- [What is being asked]
Please give again, word for word, the line that contains "- Currently an" and every line after it to the end of the data, with no other lines.

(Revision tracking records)
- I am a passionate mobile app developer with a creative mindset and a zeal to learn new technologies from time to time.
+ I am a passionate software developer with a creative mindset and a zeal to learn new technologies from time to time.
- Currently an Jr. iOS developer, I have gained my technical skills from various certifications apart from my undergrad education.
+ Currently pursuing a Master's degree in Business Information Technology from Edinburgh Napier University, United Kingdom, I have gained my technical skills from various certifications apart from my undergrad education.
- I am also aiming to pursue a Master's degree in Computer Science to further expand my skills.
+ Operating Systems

- [Output of the task]
- Currently an Jr. iOS developer, I have gained my technical skills from various certifications apart from my undergrad education.
+ Currently pursuing a Master's degree in Business Information Technology from Edinburgh Napier University, United Kingdom, I have gained my technical skills from various certifications apart from my undergrad education.
- I am also aiming to pursue a Master's degree in Computer Science to further expand my skills.
+ Operating Systems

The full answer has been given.